Dataset extract:
Content starts
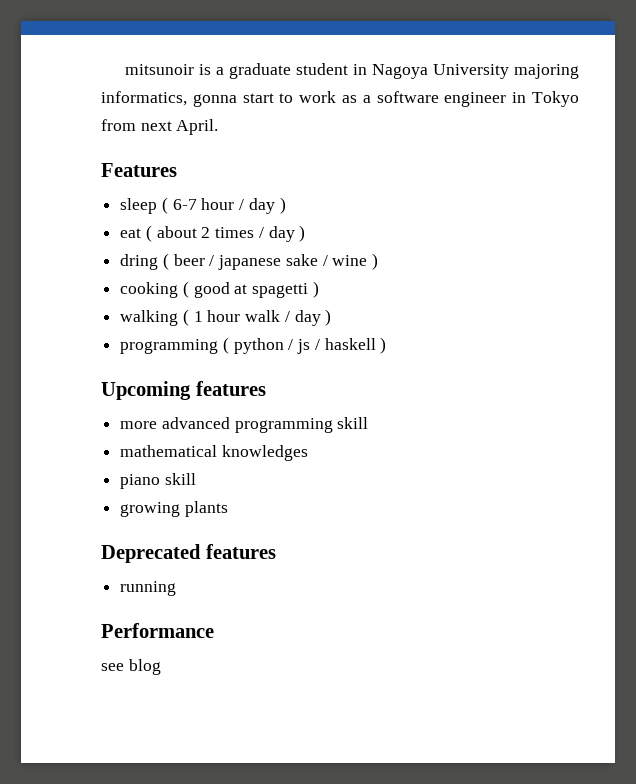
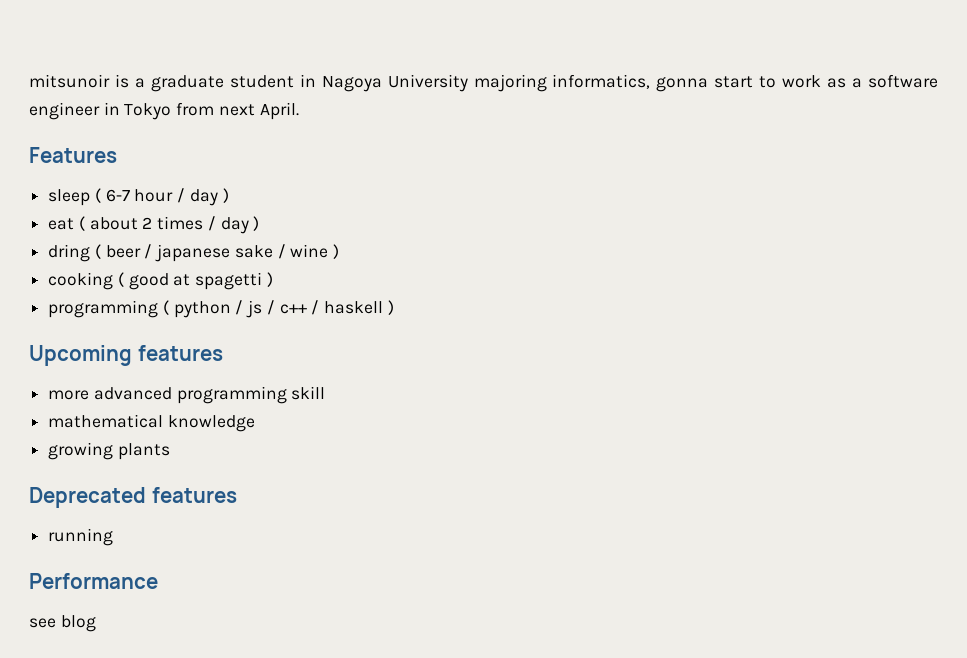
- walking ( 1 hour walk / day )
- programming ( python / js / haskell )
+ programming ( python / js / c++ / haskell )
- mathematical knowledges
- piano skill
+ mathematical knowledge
Content ends
Lines of the material in which the word "python" occurs are to be copied out.

- programming ( python / js / haskell )
+ programming ( python / js / c++ / haskell )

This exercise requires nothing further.